Soil in a new subdivision may not be as good as it looks on the surface.


Soils and watering, these two crucial aspects of life in your garden, form the essential basis from which everything else comes, either beauty and thriving health or a yard full of problems, with the trees doing poorly, infested with insect pests and the usual diseases associated with each tree.

It is well to speak of natural soil layering and use technical Russian terms for the various types and layers, but that has nothing to do with the modern suburban garden. If you explore soil science, you will find a lot of Russian words, as the Russian soil scientists were the first in the field, so to speak. Their names and classification systems are in use world wide. As you move around any given locale, these small-sized pieces of old pastures and woodlands, with their inherent natural soil zones, do still exist, but in the modern suburban neighborhood, they are long gone.

Gone where? When construction of a new subdivision begins, the first major change is the careful stripping away of all the surface soil, the loam. It is usually a blackish brown color, full of organic material and the vast microscopic community that is the life that inhabits all good healthy soils. It is carefully removed and hoarded; later it will usually be mixed with a variety of poorer soils, poorer from a tree’s perspective. that is, and will be available for sale. Soil is like any other valuable commodity. Let’s stretch the comparison to olive oil; on the one hand there is a first press organic extra virgin, on the other is a low grade later press, full of extractive chemicals and mixed with different cheap oils. They can be and are both called extra virgin olive oil, just as strange soil mixtures are called loam.

Let’s go back to our evolving new suburb. With all of the top soil gone, we are into the second natural soil layer, which in the Calgary area is a tawny sticky clay. This level is completely useless to plants, one they will rarely grow into. There are a number of reasons for this; firstly, clay soil particles are so small that the spaces between them, called pores, are so small that the natural movement of air, water and nutrients is severely inhibited. Roots that attempt entry into this zone meet with saturated, nearly airless, conditions, too wet and with little available oxygen for the normal sugar-burning respiration that the roots’ life processes require. During the process of a tree removal years ago, a homeowner had stripped away all the loam as part of the garden reconstruction. The roots of the small tree were exposed, plain to see. The roots ran out in various directions, all of them right above the clay zone with none penetrating into it.
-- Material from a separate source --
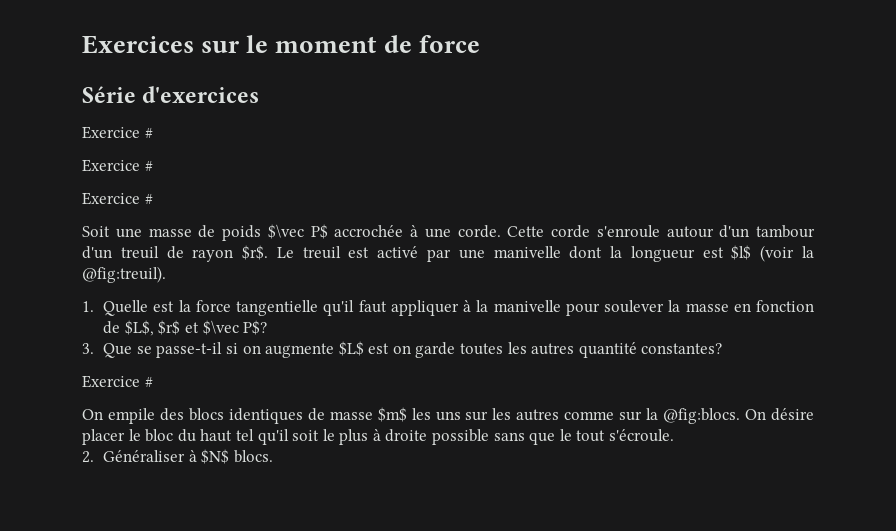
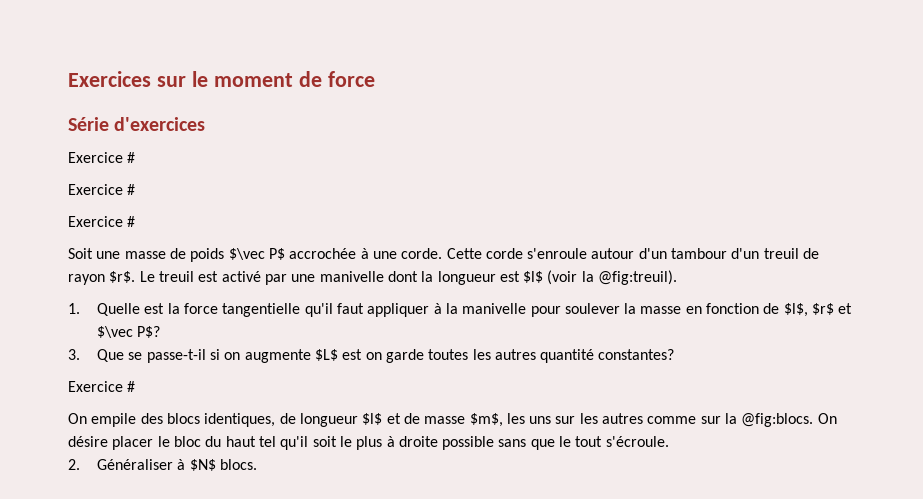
[124,320,154,336] $L$, -> [783,303,808,317] $l$,
[228,408,303,424] identiques -> [204,413,401,427] identiques, de longueur $l$ et
[377,407,407,422] $m$ -> [469,413,503,427] $m$,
With the valuable loam removed and squirreled away, construction can begin. The services are deeply buried, roads paved, and houses completed. The last thing, and it seems least important to the developer, is the landscape. Typically each property will be covered with some "top soil", turf installed and two trees planted.

What about that black soil? Ideally it would be 18 inches deep and be the soil that was initially removed. So we could dream. What happens is that high grade soil is sold to companies who will later resell it, but making their product go as far as possible. In some of the cheaper mixtures, all sold as loam or top soil, large chunks of nearly pure clay have been evenly mixed throughout. Have a good look, it’s like raisins in a pudding.

A quick visual soil test involves nothing more than picking up a handful and squeezing it. The darker black it is the better. We don’t want it too wet, moist is best. Grab a handful and squeeze it into a clump, now break up the clump. Does it crumble, showing that it has a granular structure or does it stay in a sticky ball? Good loam, the real stuff, needs to be fairly wet to form a clump. It has a granular nature that easily breaks up once clumped. Soils with higher clay content are grey or tawny in color and are sticky when wet. Form a clump of this in your hand; it will not crumble. It will just ooze like something you saw at your potter friend’s studio.

Good soil has a distinctive smell, very hard to describe, other than by saying it has the smell of good, rich, cultivated, loved soil. Soil that has a promise in it, that promise says you can grow wonderful plants with this soil. Damp, rich, earthy, once experienced, never forgotten, a smell like Grannie’s garden.

Once the house is finished a layer of "top soil" is spread over the clay, and on top of this a layer of sod. If you are fortunate to be the first owner and you want to get serious about gardening, have them skip the sod and install your own quality loam, about a foot deep, then plant and garden to your delight. There is no reason why the labor of removing the sod be done, bury it under your foot of new soil. It will die and become nothing more than a lower layer of organic material.

As low in cost as these poor mixes are, they are still grudgingly applied to new properties. There are areas in some of the newer sub-divisions, built quickly during the last boom, where the new homeowners have trouble even growing grass. Trees would not thrive. Some of these "top soil" applications were as shallow as six inches.